With the spike in COVID-19 cases, imported ferrous scrap buying interest in India remained subdued on Monday. Despite strict restrictions to curb the spread of the virus, new infections rose to a record high dampening business sentiment. Steelmakers and automakers are trying to keep their operations unimpacted, however, given the pressure on demand, production halts could be imminent.
Major infrastructural projects could continue to operate at a normal pace, however, a shortage of casual workers could pose a challenge. Some mill owners, manufacturers and building contractors have announced measures to care for their workers and provide accommodation onsite to avoid disruptions. Major steelmakers hope domestic steel prices would hold ground amid high import costs and a huge gap between global and domestic steel prices, with domestic prices lower by Rs5,000/mt.
A shortage of oxygen, vaccine dosages and anti-viral injections have also slowed economic activities. Amid higher virus cases and stress on the healthcare system, the Indian rupee has depreciated to below Rs75 levels against the US dollar.
Few sellers held offers for containerized shredded from the UK/EU unchanged from Friday at $465-470/mt cfr Nhava Sheva. However, buyers resisted offers above $455/mt cfr Nhava Sheva amid domestic uncertainty. The Davis Index for containerized shredded settled at $460/mt cfr Nhava Sheva, down by $2.5/mt from Friday. Shredded offers to India have remained rangebound since early April in the absence of major deals in the grade.
Most steelmakers preferred to purchase HMS from short transit destinations like UAE, Africa, and Latin America. The daily Davis Index for UAE-origin HMS 1&2 (80:20) was unchanged at $433/cfr Nhava Sheva, up $3/mt. Offers for Dubai-origin HMS #1 were at $440-445/mt cfr Nhava Sheva.
Demand for HMS was stable on the tight supply of domestic material and the resulting rise in prices. Yards have cut down working hours with the start of Ramadan. Many small-to-medium-scale secondary mills have adopted a wait-and-watch strategy.
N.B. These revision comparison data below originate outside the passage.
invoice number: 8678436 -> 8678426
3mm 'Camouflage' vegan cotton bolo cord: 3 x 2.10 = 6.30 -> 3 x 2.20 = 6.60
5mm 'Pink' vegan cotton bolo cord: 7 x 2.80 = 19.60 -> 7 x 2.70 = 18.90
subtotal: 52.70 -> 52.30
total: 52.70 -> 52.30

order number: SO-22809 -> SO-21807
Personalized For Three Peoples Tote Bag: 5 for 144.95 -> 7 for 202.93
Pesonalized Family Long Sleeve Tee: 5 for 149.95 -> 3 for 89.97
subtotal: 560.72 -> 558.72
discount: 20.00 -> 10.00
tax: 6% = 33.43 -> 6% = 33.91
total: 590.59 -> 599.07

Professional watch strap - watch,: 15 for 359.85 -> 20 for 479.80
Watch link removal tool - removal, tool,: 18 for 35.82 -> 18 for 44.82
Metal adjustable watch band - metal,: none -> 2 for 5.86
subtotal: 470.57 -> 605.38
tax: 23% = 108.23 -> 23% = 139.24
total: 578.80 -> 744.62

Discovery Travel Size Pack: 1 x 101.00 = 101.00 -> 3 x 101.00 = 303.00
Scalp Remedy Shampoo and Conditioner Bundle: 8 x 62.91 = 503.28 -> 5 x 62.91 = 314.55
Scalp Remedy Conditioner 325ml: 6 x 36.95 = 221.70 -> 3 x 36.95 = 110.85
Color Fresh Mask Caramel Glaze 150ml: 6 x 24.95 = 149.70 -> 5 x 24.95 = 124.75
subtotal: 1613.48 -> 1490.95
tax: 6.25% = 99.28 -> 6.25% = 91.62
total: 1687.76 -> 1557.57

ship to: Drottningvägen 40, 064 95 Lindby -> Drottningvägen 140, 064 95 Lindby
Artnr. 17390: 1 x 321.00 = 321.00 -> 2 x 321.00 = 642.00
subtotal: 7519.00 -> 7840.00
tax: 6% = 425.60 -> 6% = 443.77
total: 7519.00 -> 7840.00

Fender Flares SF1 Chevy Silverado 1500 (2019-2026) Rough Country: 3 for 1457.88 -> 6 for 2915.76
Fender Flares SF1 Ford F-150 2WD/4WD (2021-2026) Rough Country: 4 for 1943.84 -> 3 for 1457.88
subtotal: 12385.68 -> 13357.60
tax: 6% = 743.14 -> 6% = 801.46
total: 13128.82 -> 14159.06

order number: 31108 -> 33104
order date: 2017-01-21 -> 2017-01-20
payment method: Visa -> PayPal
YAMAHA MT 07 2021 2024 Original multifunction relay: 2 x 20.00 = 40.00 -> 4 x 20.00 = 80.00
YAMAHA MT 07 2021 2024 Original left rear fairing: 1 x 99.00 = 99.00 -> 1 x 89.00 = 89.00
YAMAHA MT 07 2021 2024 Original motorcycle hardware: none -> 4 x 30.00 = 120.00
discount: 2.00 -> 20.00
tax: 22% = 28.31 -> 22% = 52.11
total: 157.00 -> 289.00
The index for US-origin HMS 1&2 (80:20) Monday settled at $431.25/mt cfr Nhava Sheva, down by $1.25/mt from Friday. Offers remained unchanged on firm buying interest from the other Asian countries. Offers for HMS 1&2 (80:20) at $435-440/mt cfr Nhava Sheva with buyers’ interest lagging at around $420-425/mt cfr Nhava Sheva.
On Monday, melting scrap offers in Alang lost steam after shooting up on tight supply and yard closures amid a shortage of oxygen. Offers dropped Rs200/mt to Rs36,800/mt ex-yards after rising Rs1,000-1,200/mt on Saturday. Offers remained at par with imports resulting in to trades suspension.
Major steelmakers including Tata steel, JSW, AM/NS, JSPL and SAIL have diverted their oxygen supply for emergency medical use. This is likely to lower near-term steel production. Steel prices, however, are still expected to stay firm on global cues. These mills are expected to increase exports as the domestic steel demand is expected to slow.
In Mumbai, one of the major scrap consumer markets, rebar prices rose by Rs1,300/mt from Friday. Rebar traded at Rs51,300/mt ex-works Mumbai on Monday widening the spread against the UAE origin heavy melt scrap offered at $440-445/mt cfr Nhava Sheva.
The daily Davis Index for containerized shredded Monday settled at $455.06/mt cfr Indian subcontinent, down by $2.32/mt from Friday; while that for containerized US-origin HMS 1&2 (80:20) was at $430.19/mt cfr Indian subcontinent, down by $1.31/mt from Friday.
Weekly containerized freight rates maintained by Davis Index remained stable at $54.61/mt, $65.09/mt, and $81.83/mt from New York port to India, Pakistan, and Bangladesh, respectively.